In step S105, the head motion detection unit 140 determines whether rotation about the pitch axis is detected. For example, when the pitch angle is equal to or greater than the predetermined rotation angle, the head motion detection unit 140 determines that the rotation about the pitch axis is detected. When the rotation about the pitch axis is detected (step S105; YES), the head motion detection unit 140 executes a process in step S108. On the other hand, in step S105, when the head motion detection unit 140 determines that the rotation about the pitch axis is not detected (step S105; NO), the head motion detection unit 140 executes a process in step S109.
In step S106, the head motion detection unit 140 increments a roll axis counter Cr by 1. The head motion detection unit 140 resets a yaw axis counter Cy and a pitch axis counter Cp. Thereafter, the head motion detection unit 140 executes the process in step S109. The roll axis counter Cr is a counter indicating the number of times the rotation about the roll axis is detected. The yaw axis counter Cy is a counter indicating the number of times the rotation about the yaw axis is detected. The pitch axis counter Cp is a counter indicating the number of times the rotation about the pitch axis is detected.
In step S107, the head motion detection unit 140 increments the yaw axis counter Cy by 1. The head motion detection unit 140 resets the roll axis counter Cr and the pitch axis counter Cp. Thereafter, the head motion detection unit 140 executes the process in step S109.
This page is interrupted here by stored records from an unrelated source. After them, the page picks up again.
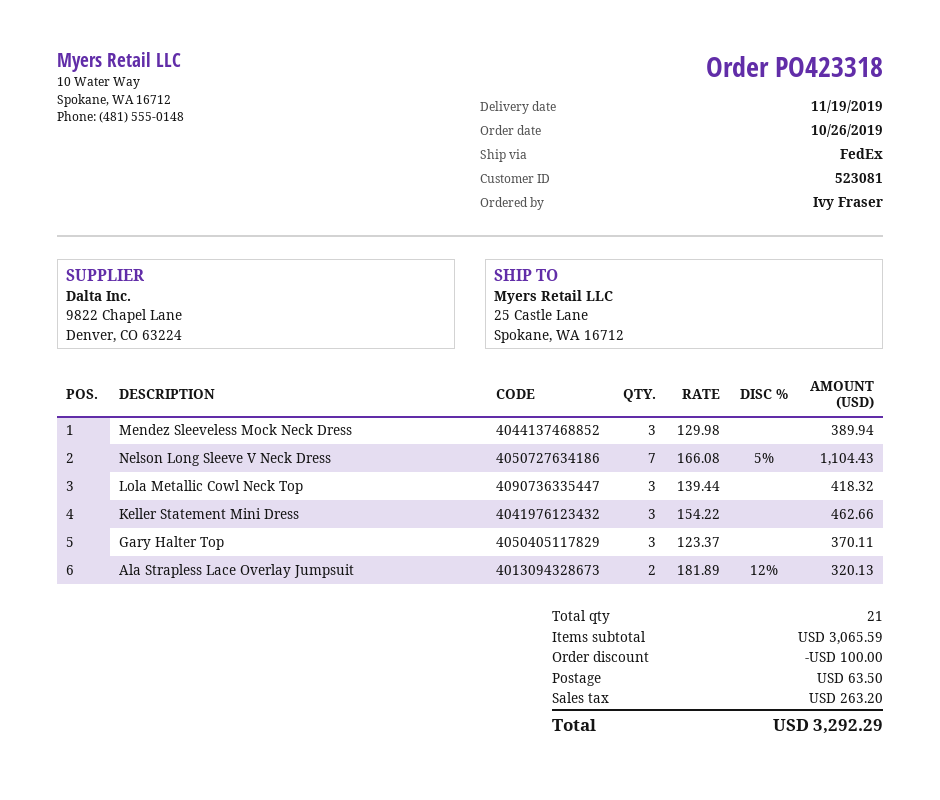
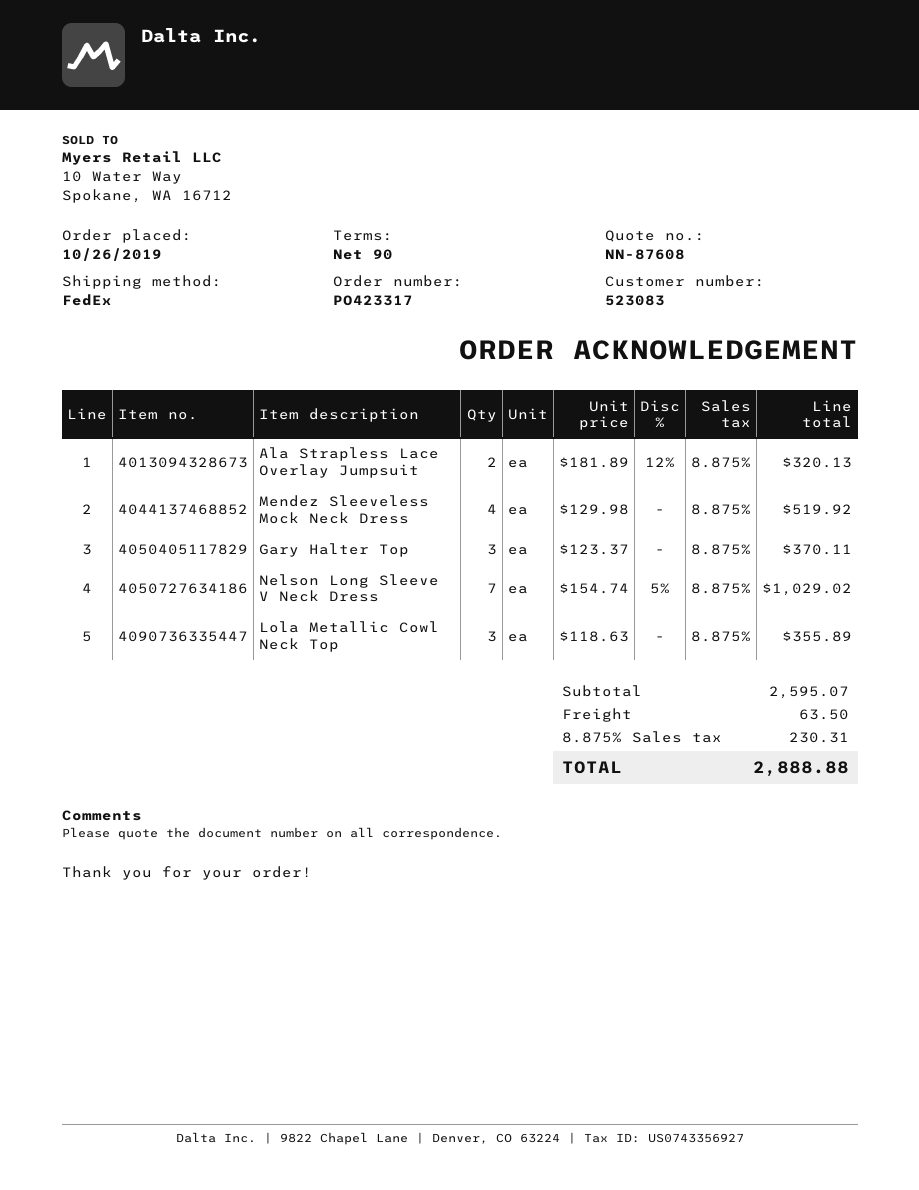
order number: PO423318 -> PO423317
customer number: 523081 -> 523083
Mendez Sleeveless Mock Neck Dress: 3 x 129.98 = 389.94 -> 4 x 129.98 = 519.92
Nelson Long Sleeve V Neck Dress: 7 x 166.08 - 5% = 1104.43 -> 7 x 154.74 - 5% = 1029.02
Lola Metallic Cowl Neck Top: 3 x 139.44 = 418.32 -> 3 x 118.63 = 355.89
Keller Statement Mini Dress: 3 x 154.22 = 462.66 -> none
subtotal: 3065.59 -> 2595.07
discount: 100.00 -> none
tax: 263.20 -> 230.31
total: 3292.29 -> 2888.88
In step S108, the head motion detection unit 140 increments the pitch axis counter Cp by 1. The head motion detection unit 140 resets the roll axis counter Cr and the yaw axis counter Cy. Thereafter, the head motion detection unit 140 executes the process in step S109.
In step S109, the head motion detection unit 140 determines whether a preset time elapses since the timer is started. When the set time elapses (step S109; YES), the head motion detection unit 140 stops the timer and ends the motion detection process. On the other hand, when the set time does not elapse (step S109; NO), the process in step S102 is executed again.
FIG. 7 is a flowchart of the intention estimation process in step S45 in FIG. 5 . In step S201, the intention estimation unit 150 determines whether a value of the roll axis counter Cr is 1 or more. When the value of the roll axis counter Cr is 1 or more (step S201; YES), the intention estimation unit 150 executes a process in step S205. On the other hand, when the value of the roll axis counter Cr is not 1 or more (step S201; NO), the intention estimation unit 150 executes a process in step S202.
In step S202, the intention estimation unit 150 determines whether a value of the yaw axis counter Cy is 1 or more. When the value of the yaw axis counter Cy is 1 or more (step S202; YES), the intention estimation unit 150 executes a process in step S208. On the other hand, when the value of the yaw axis counter Cy is not 1 or more (step S202; NO), the intention estimation unit 150 executes a process in step S203.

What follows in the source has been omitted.